SEBI Bars Broking Dealer, 12 Entities From Accessing Markets For Front-Running 'Big Client' Trades
Shilpa Soman
22 Jan 2026 6:32 PM IST

The Securities and Exchange Board of India (SEBI) has recently barred a brokerage dealer, Ashish S. Parekh, and 12 other entities accessing the securities market for five years. It held that they front-ran the trades of a “big client” by misusing non-public information about his impending orders.
In a final order passed by a whole-time member, Kamlesh C. Varshney, SEBI held that the noticees had engaged in fraudulent and unfair trade practices by exploiting advance knowledge of large client trades to make unlawful gains.
Rejecting claims that there was no direct proof of information flow, the regulator said, “without the knowledge of the impending orders of the Big client it would not have been possible for the Noticees to follow the trades of the Big client with such precision.”
The case followed a preliminary report submitted by the National Stock Exchange, which flagged suspicious trading patterns linked to the trades of Paresh N. Bhagat.

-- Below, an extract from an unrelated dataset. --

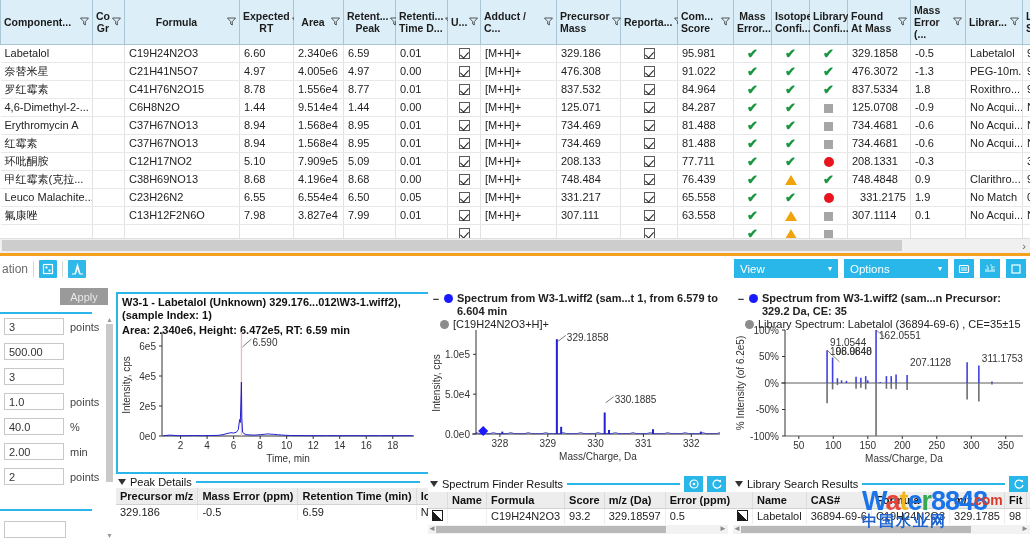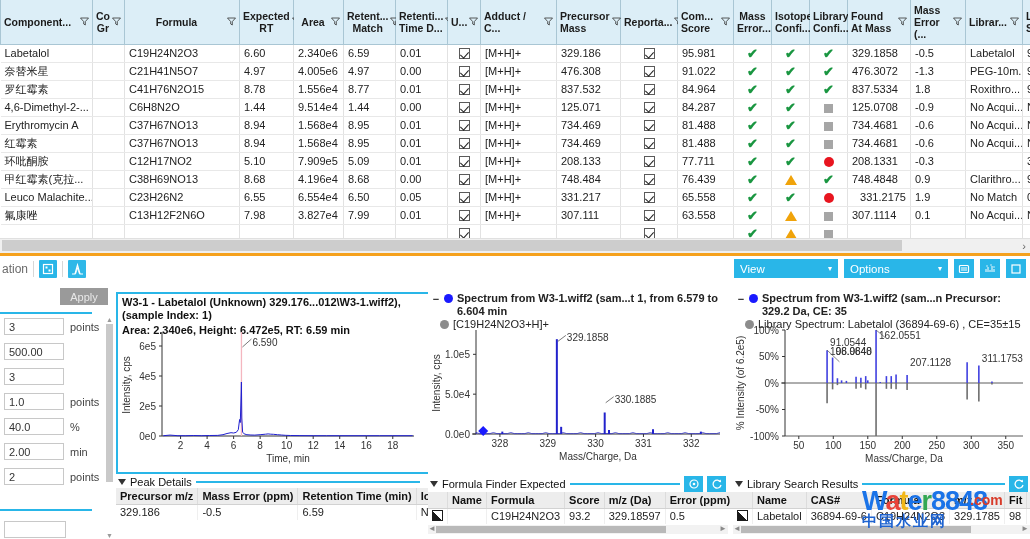"Match" span { text: Match -> Peak }
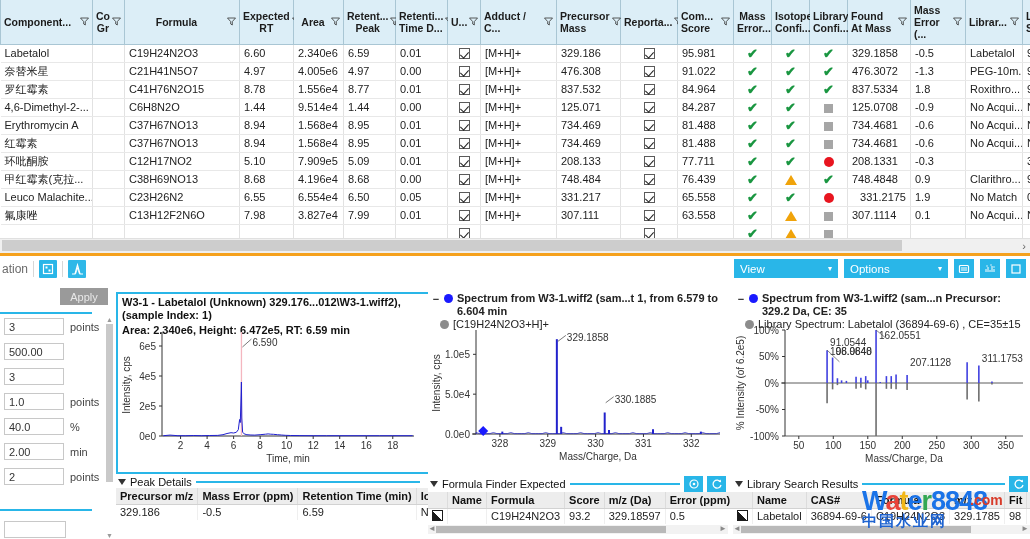"Formula Finder Expected" span.txt { text: Formula Finder Expected -> Spectrum Finder Results }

SEBI's investigation covered the period from April to December 2021.
Bhagat was the chairman and managing director of Mangal Keshav Financial Services LLP, a registered stock-broking firm. His trades were executed through dealers Ashish S Parekh and Rajesh Joshi, giving them access to non-public information relating to the timing, size, and direction of his orders. SEBI said the information could influence prices because of the sheer size of the trades involved.
In December 2022, the regulator passed an interim ex parte order stopping the noticees from trading and asking them to deposit ₹125.25 lakh as alleged unlawful gains. The amount was placed in an escrow account, and the directions were confirmed a year later, in December 2023.
Parekh and others argued that the show cause notice relied only on circumstantial evidence such as trading patterns, call data records, and timing of trades. They contended that the absence of call transcripts showing communication meant there was no proof of access to non-public information or coordination.
SEBI rejected these arguments. It held that repeated, closely timed trades could not be dismissed as coincidence. “The absence of transcripts as evidence through which the information about the impending order would have been communicated does not negate the various instances of front running trades,”
SEBI said, noting a “concentration of communication among the Noticees during the market hours.”
Holding that the noticees had acted together, SEBI said, “having access to NPI about impending orders of the Big client and utilising the same to execute front-running trades and making ill-gotten gains is fraudulent, manipulative and unfair trade practice in nature.”
Along with the market ban, SEBI ordered disgorgement of Rs 125.25 lakh in unlawful gains and imposed monetary penalties including Rs 15 lakh on Parekh.